(Edit difference data)
• • • • • • •
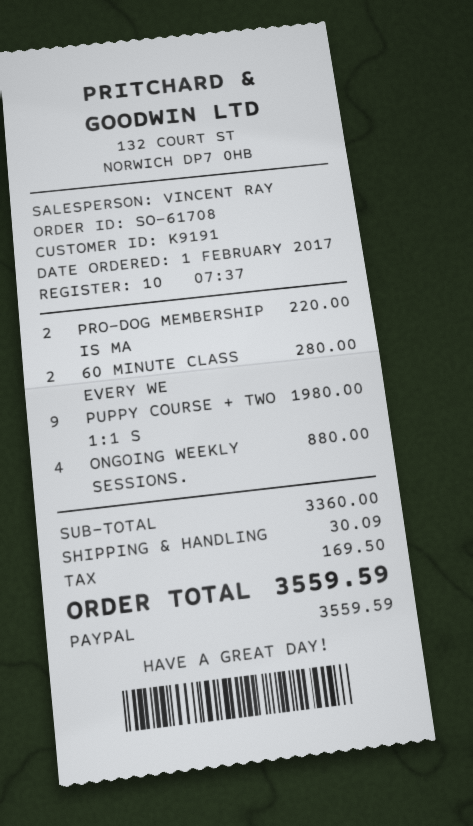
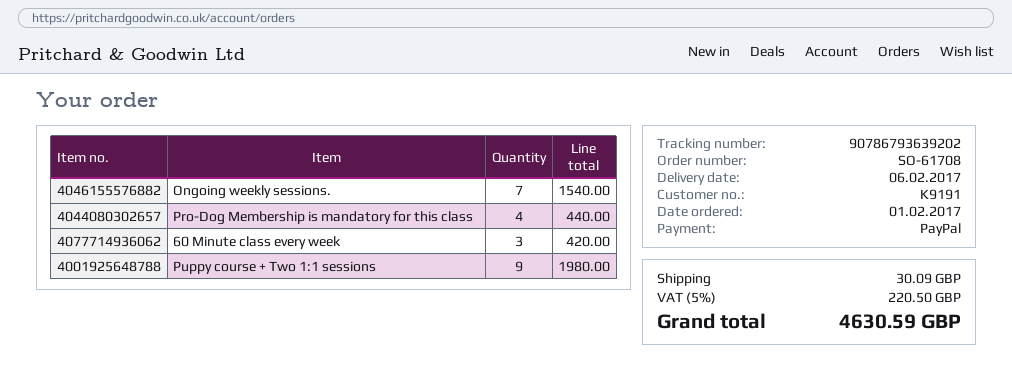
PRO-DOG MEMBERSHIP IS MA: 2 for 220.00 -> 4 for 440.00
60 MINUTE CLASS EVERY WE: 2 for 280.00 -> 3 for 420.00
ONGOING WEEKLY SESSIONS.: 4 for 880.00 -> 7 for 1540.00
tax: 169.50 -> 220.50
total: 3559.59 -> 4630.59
• • • • • • •
* [Your goal] Copy out each record shown above without alteration, skipping any picture.

* [Result for this exercise]
PRO-DOG MEMBERSHIP IS MA: 2 for 220.00 -> 4 for 440.00
60 MINUTE CLASS EVERY WE: 2 for 280.00 -> 3 for 420.00
ONGOING WEEKLY SESSIONS.: 4 for 880.00 -> 7 for 1540.00
tax: 169.50 -> 220.50
total: 3559.59 -> 4630.59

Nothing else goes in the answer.